**Raw data:**
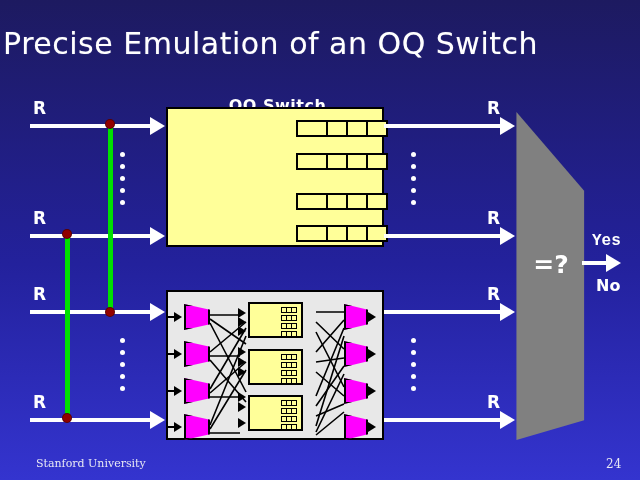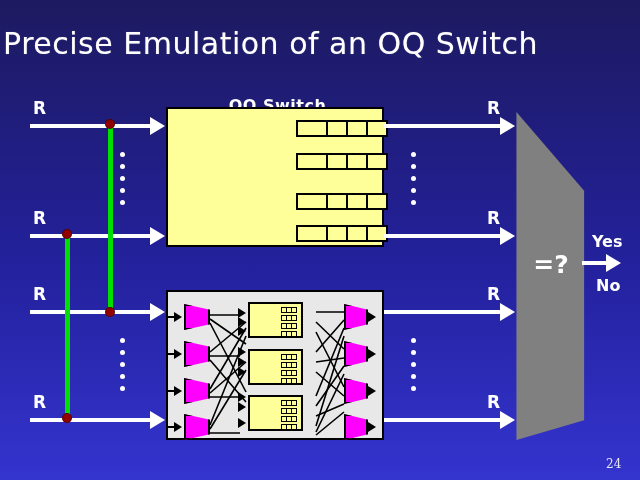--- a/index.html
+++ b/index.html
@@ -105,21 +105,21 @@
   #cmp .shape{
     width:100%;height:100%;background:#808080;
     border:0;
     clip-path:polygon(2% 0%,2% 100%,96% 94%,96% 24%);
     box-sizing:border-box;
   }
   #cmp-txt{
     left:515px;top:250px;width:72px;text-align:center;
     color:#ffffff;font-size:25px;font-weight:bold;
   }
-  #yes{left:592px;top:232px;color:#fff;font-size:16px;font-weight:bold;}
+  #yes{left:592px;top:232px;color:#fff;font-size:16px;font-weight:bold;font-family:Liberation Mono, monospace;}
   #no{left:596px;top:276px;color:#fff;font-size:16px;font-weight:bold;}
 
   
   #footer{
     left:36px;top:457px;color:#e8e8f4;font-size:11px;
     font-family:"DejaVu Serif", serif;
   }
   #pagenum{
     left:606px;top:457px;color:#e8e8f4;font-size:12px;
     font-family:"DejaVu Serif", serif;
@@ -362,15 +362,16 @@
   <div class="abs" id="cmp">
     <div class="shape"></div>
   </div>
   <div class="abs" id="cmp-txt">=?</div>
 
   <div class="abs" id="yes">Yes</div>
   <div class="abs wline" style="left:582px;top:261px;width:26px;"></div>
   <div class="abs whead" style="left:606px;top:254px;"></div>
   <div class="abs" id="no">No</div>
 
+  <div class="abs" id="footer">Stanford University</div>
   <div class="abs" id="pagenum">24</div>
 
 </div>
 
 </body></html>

**Task to complete:** Your answer must be one number: the count of lines in the entries that contain the string "pagenum".

**Solved exercise:** 2